Sementara itu, actus humanus mengacu pada
manusia sebagai subjek moral yang mempunyai nurani, kebebasan, serta rasio dan
juga dalam konteks manusia sebagai makhluk sosial. Karena itu, makan yang sopan
dan baik serta mengingat kepentingan orang lain adalah contoh dari actus
humanus.
Actus humanus adalah tindakan-tindakan yang
selama ini dipandang sebagai tindakan berbudaya yang khas manusia dengan tidak
mengingkari actus hominis. Ini supaya manusia bisa beranjak menjadi makin
manusiawi (baca: berbudaya), dan mempunyai actus humanus, dibutuhkan pendidikan
dalam proses yang panjang. Dalam hal ini, peran negara sangat menentukan.
Tulisan ini akan mencoba merefleksikan
situasi manusia Indonesia 2011 berdasarkan pendekatan ini. Dengan kata lain,
dicoba diukur apakah manusia Indonesia sudah cukup berbudaya dan menjadi makin
manusiawi. Peran negara akan disoroti terutama menyangkut upaya yang perlu
diprioritaskan pada tahun depan.
Indonesia 2011
Meski pada 2011 negara Indonesia telah
berusia 66 tahun, saya yakin belum banyak warga yang merasa bangga dengan
Indonesia. Benar, Indonesia kembali menjadi juara umum SEA Games 2011, tetapi
hal itu tidak mendongkrak kebanggaan. Banyak peristiwa, juga hasil riset dan
jajak pendapat, yang menunjukkan masih terseoknya negara ini di tengah
modernitas.
Simak misalnya beberapa laporan ini: tentang
indeks korupsi (menurut Transparency International), pada 2011 Indonesia
menempati peringkat 100 dari 182 negara yang disurvei, tentang indeks
perkembangan manusia (human development index) dalam laporan 2011 Indonesia ada
di peringkat 124 dari 196 negara.
Kemudian, tentang kualitas pendidikan,
berdasarkan data dalam Education For All (EFA) Global Monitoring Report 2011,
Indonesia di posisi ke-69 dari 127 negara di dunia. Jangan lupa, peringkat
kesebelasan Indonesia pada bulan lalu juga “hanya” 140 di antara dari 208
anggota!
Meski peringkat tidak mengatakan banyak hal
tentang situasi nyata, tetapi memberi indikasi bahwa kondisi sosial Indonesia
belum sungguh baik. Melihat peringkatnya, bisa dikatakan Indonesia adalah
negara medioker di tengah pergaulan masyarakat dunia. Ini pun bisa
mengindikasikan manusia Indonesia adalah manusia medioker, manusia
setengah-setengah.
Setengah Manusia?
Pada dasarnya setiap manusia itu egosentris,
tetapi hal ini penting untuk keselamatan (survival)-nya. Paham tentang manusia
sebagai serigala bagi yang lain (homo homini lupus) seperti dikatakan Thomas
Hobbes jelas terkait dengan kecenderungan dasar ini. Kecenderungan ini pulalah
yang mendasari berbagai actus humanus.
Sebenarnya pula, kecenderungan dasar ini
pulalah yang menciptakan dinamika hidup manusia. Jika manusia itu altruis atau
tidak egosentris, sulit dibayangkan adanya dinamika politik dan bisnis.

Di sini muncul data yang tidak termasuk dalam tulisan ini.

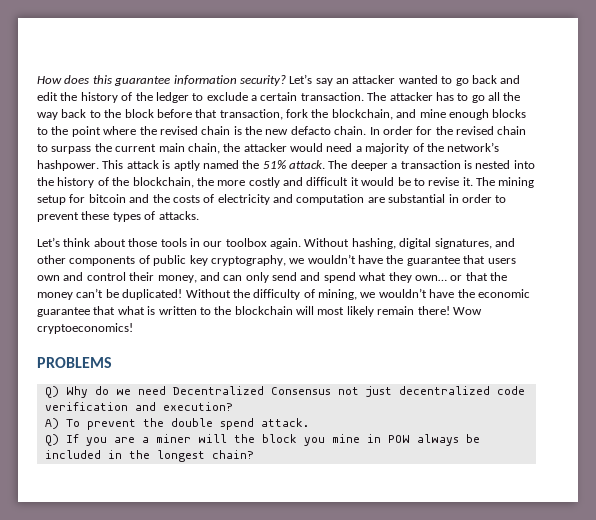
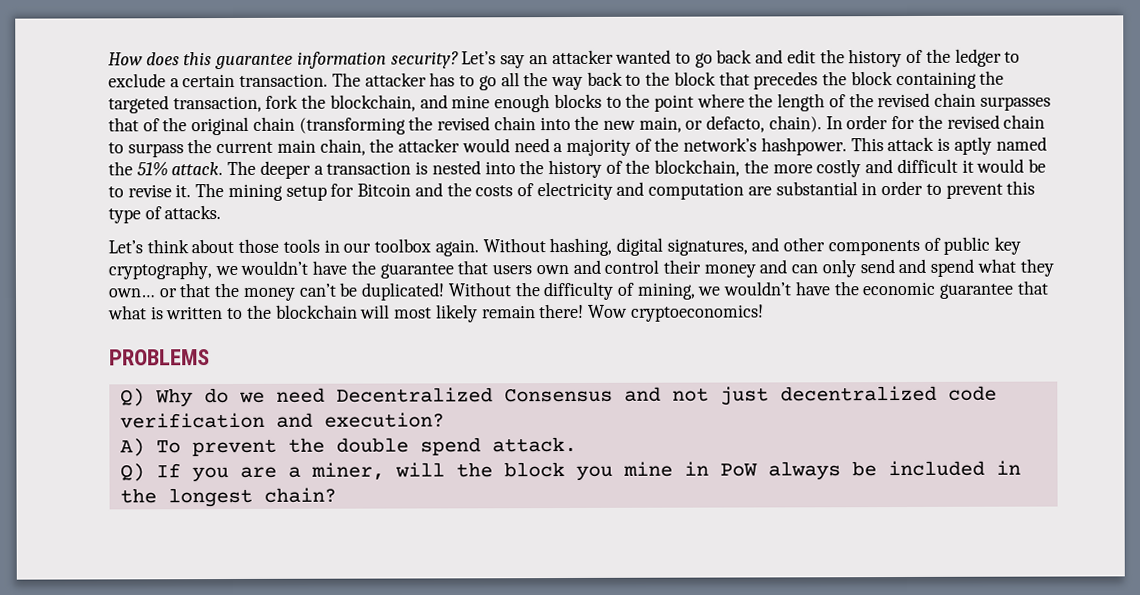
[156,109,218,118] before that -> [718,70,1005,90] [108,95,169,114] that precedes the block containing the targeted
[159,126,367,135] revised chain is the new defacto chain. -> [777,92,1051,112] [108,115,822,136] length of the revised chain surpasses that of the original chain (transforming the revised chain into the new main, or defacto, chain).
[88,194,126,203] bitcoin -> [357,183,412,197] Bitcoin
[81,211,141,222] these types -> [1006,180,1036,195] [108,208,141,224] this type
[157,275,197,283] money, -> [703,264,756,278] money
(331, 391) none -> [623,386,661,402] and
[155,434,191,443] miner -> [310,462,385,480] miner,
[387,435,410,443] POW -> [719,463,758,477] PoW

Kecenderungan egosentris ini pun memungkinkan
adanya pertandingan-pertandingan olahraga, termasuk sepak bola. Politik dan
bisnis yang fair dan semangat sportivitas serta fair-play dalam olahraga adalah
pengembangan actus hominis menjadi actus humanus.
Hanya, egosentrisme yang berlebihan
menciptakan segala macam masalah sosial.
Keserakahan pada dasarnya adalah
egosentrisme yang berlebihan itu. Korupsi dalam segala wujudnya adalah contoh
paling transparan. Jelas, korupsi tidak bisa dikatakan sebagai actus humanus
karena mengingkari kontrol nurani dan hidup bersama.

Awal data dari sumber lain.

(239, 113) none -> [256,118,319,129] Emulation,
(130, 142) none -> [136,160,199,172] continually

Menjadi makin jelas bahwa idealnya,
egosentrisme manusia perlu dikelola supaya mendatangkan kebaikan, baik itu kebaikan
si individu maupun kebaikan orang lain. Inilah yang disebut budaya sebagai
actus humanus, yaitu mengelola kecenderungan natural manusia supaya manusia
menjadi lebih manusiawi.
Menatapkan cermin manusia Indonesia tadi pada
idealitas ini bisa menggiring pada kesimpulan bahwa manusia Indonesia 2011
belum sungguh manusiawi. Manusia Indonesia 2011 belum sungguh berbudaya.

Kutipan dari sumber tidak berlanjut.